Workflow Ops
Pair stage_started ↔ stage_completed, detect in-flight via anti-join, count rework loops.
TL;DR
Studio workflows (ingest → transcode → QC → localize → publish) emit stage_started and stage_completed events into media_workflow_events. Every operations question is some flavor of pairing those two — cycle time, SLA miss rate, rework loops, in-flight detection.
Reach for this pattern when you see "cycle time", "SLA", "in-flight", or "rework". The interview signal is whether you understand that the event stream has separate started and completed rows — and that a stage started twice means rework, not error.
The skeleton
Pair started ↔ completed using FILTER aggregates. Earliest started with earliest completed survives rework loops cleanly.
-- Pattern: pair stage_started ↔ stage_completed safely
WITH paired AS (
SELECT
workflow_id, workflow_stage,
-- Use MIN+FILTER so re-starts (rework) don't break the pair
(MIN(event_timestamp) FILTER (WHERE event_type = 'stage_started'))::TIMESTAMP AS started_at,
(MIN(event_timestamp) FILTER (WHERE event_type = 'stage_completed'))::TIMESTAMP AS completed_at,
(MIN(sla_due_timestamp) FILTER (WHERE event_type = 'stage_started'))::TIMESTAMP AS sla_due
FROM media_workflow_events
GROUP BY workflow_id, workflow_stage
)
SELECT
workflow_stage,
COUNT(*) AS n,
-- Cycle time (q07): percentile_cont over EPOCH diff in hours
ROUND(percentile_cont(0.50) WITHIN GROUP
(ORDER BY EPOCH(completed_at - started_at) / 3600.0), 2) AS p50_hours,
ROUND(percentile_cont(0.90) WITHIN GROUP
(ORDER BY EPOCH(completed_at - started_at) / 3600.0), 2) AS p90_hours,
-- SLA miss rate (q08): completed_at > sla_due
ROUND(AVG(CASE WHEN completed_at > sla_due THEN 1.0 ELSE 0 END), 4) AS miss_rate
FROM paired
WHERE started_at IS NOT NULL
AND completed_at IS NOT NULL
AND completed_at >= started_at
GROUP BY workflow_stage;The trap: "Started" is not "in-flight"
A stage that started and later completed has two rows: a stage_started and a stage_completed. The status column on the started row reflects status at the moment of starting — not the current state. Filtering WHERE event_type = 'stage_started' gives you every stage that ever started, including ones that finished hours ago.
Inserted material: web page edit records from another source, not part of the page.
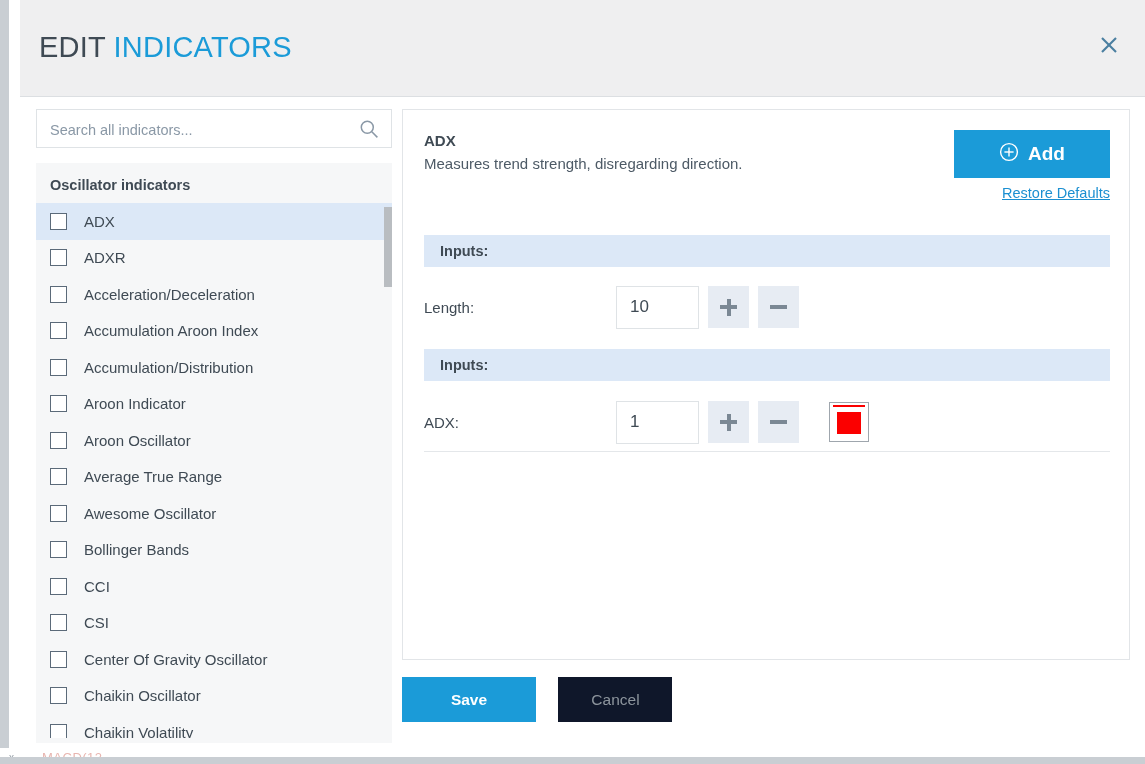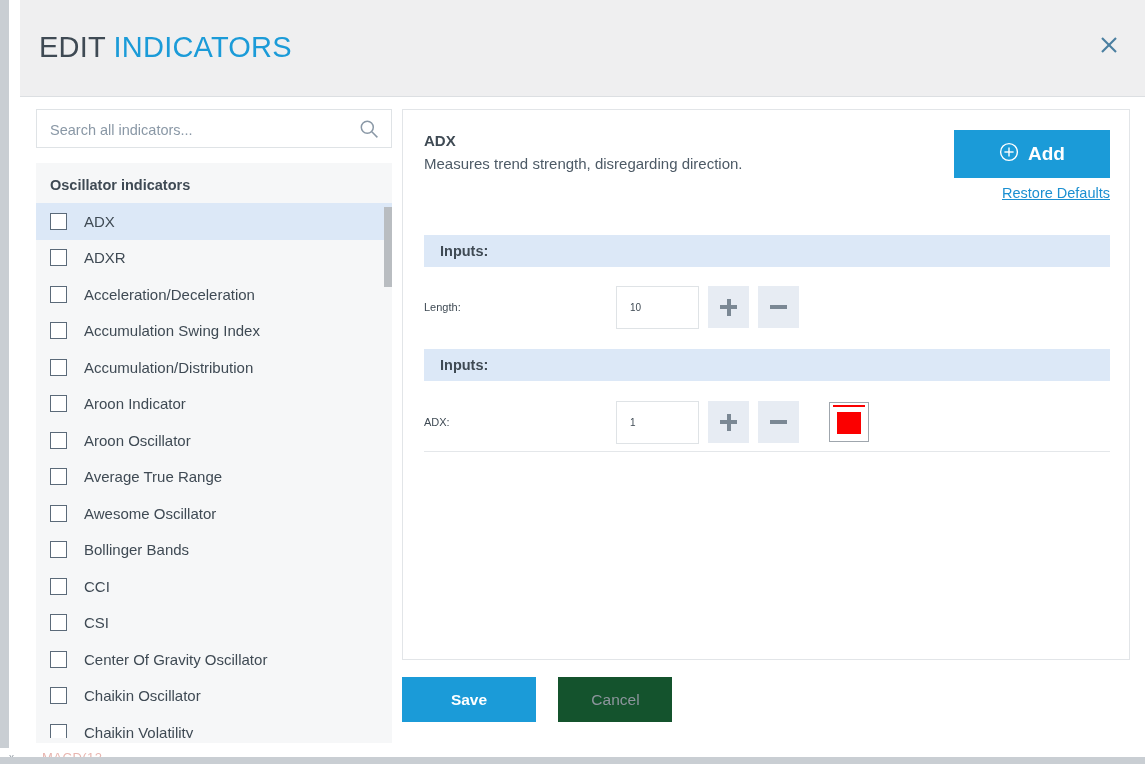--- a/index.html
+++ b/index.html
@@ -277,29 +277,29 @@
     width: 686px;
     height: 46px;
     display: flex;
     align-items: center;
   }
   .row-length { top: 174px; }
   .row-adx    { top: 289px; }
 
   .param-label {
     width: 192px;
-    font-size: 11px;
+    font-size: 15px;
     color: #3f4a54;
   }
   .num-input {
     width: 83px;
     height: 43px;
     border: 1px solid #dfe3e6;
     box-sizing: border-box;
-    font-size: 10px;
+    font-size: 17px;
     color: #3f4a54;
     padding-left: 13px;
     outline: none;
     background: #fff;
     font-family: "Liberation Sans", sans-serif;
   }
   .step-btn {
     width: 41px;
     height: 42px;
     margin-left: 9px;
@@ -362,21 +362,21 @@
     border: 0;
     font-size: 15.5px;
     font-weight: bold;
     cursor: pointer;
     font-family: "Liberation Sans", sans-serif;
   }
   .btn-cancel {
     width: 114px;
     height: 45px;
     margin-left: 18px;
-    background: #14532d;
+    background: #0f172a;
     color: #8d959d;
     border: 0;
     font-size: 15.5px;
     cursor: pointer;
     font-family: "Liberation Sans", sans-serif;
   }
 </style>
 </head>
 <body>
 
@@ -429,21 +429,21 @@
                 <div class="list-item">
                   <span class="cb"></span>
                   <span class="list-label">ADXR</span>
                 </div>
                 <div class="list-item">
                   <span class="cb"></span>
                   <span class="list-label">Acceleration/Deceleration</span>
                 </div>
                 <div class="list-item">
                   <span class="cb"></span>
-                  <span class="list-label">Accumulation Swing Index</span>
+                  <span class="list-label">Accumulation Aroon Index</span>
                 </div>
                 <div class="list-item">
                   <span class="cb"></span>
                   <span class="list-label">Accumulation/Distribution</span>
                 </div>
                 <div class="list-item">
                   <span class="cb"></span>
                   <span class="list-label">Aroon Indicator</span>
                 </div>
                 <div class="list-item">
To find truly in-flight stages, anti-join started events against completed events on (workflow_id, workflow_stage).
Wrong
-- ❌ Returns long-completed stages too — the status column is stale
SELECT workflow_id, workflow_stage,
MIN(event_timestamp) AS started_at,
sla_due_timestamp
FROM media_workflow_events
WHERE event_type = 'stage_started'
GROUP BY workflow_id, workflow_stage, sla_due_timestamp;Right
-- ✅ Anti-join: started events that have NO matching completion
WITH starts AS (
SELECT workflow_id, workflow_stage,
MIN(event_timestamp) AS started_at,
MIN(sla_due_timestamp) AS sla_due_timestamp
FROM media_workflow_events
WHERE event_type = 'stage_started'
GROUP BY workflow_id, workflow_stage
),
done AS (
SELECT DISTINCT workflow_id, workflow_stage
FROM media_workflow_events
WHERE event_type = 'stage_completed'
)
SELECT s.*
FROM starts s
LEFT JOIN done d USING (workflow_id, workflow_stage)
WHERE d.workflow_id IS NULL; -- still in-flight